* Records for the task:
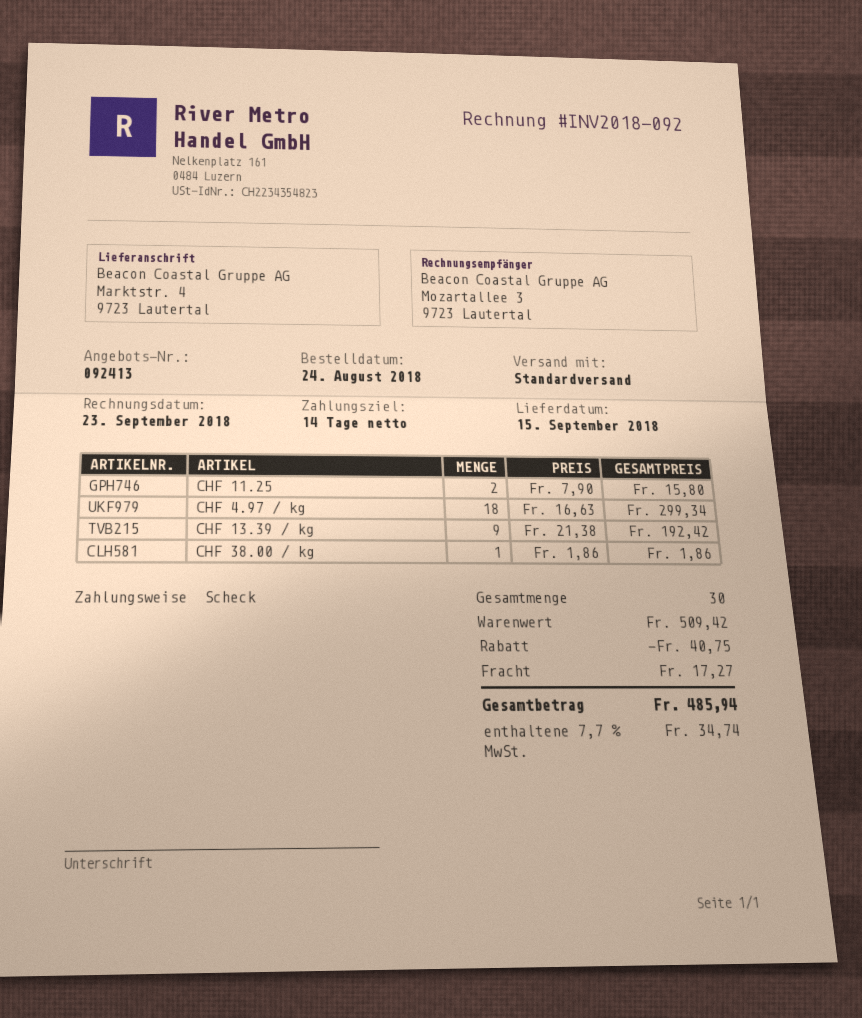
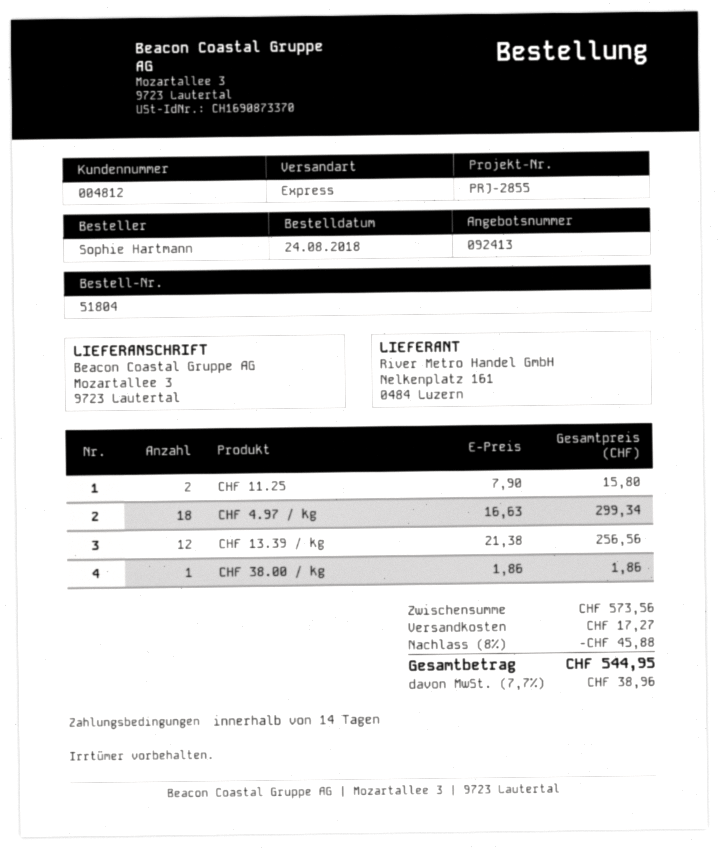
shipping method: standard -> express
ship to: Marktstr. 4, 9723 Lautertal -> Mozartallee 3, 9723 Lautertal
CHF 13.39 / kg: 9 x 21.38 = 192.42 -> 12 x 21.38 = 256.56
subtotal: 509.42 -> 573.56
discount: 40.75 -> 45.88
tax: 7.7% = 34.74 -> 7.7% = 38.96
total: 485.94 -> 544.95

* What you need to do:
The records, exactly as written but without images, should be returned.

* Answer:
shipping method: standard -> express
ship to: Marktstr. 4, 9723 Lautertal -> Mozartallee 3, 9723 Lautertal
CHF 13.39 / kg: 9 x 21.38 = 192.42 -> 12 x 21.38 = 256.56
subtotal: 509.42 -> 573.56
discount: 40.75 -> 45.88
tax: 7.7% = 34.74 -> 7.7% = 38.96
total: 485.94 -> 544.95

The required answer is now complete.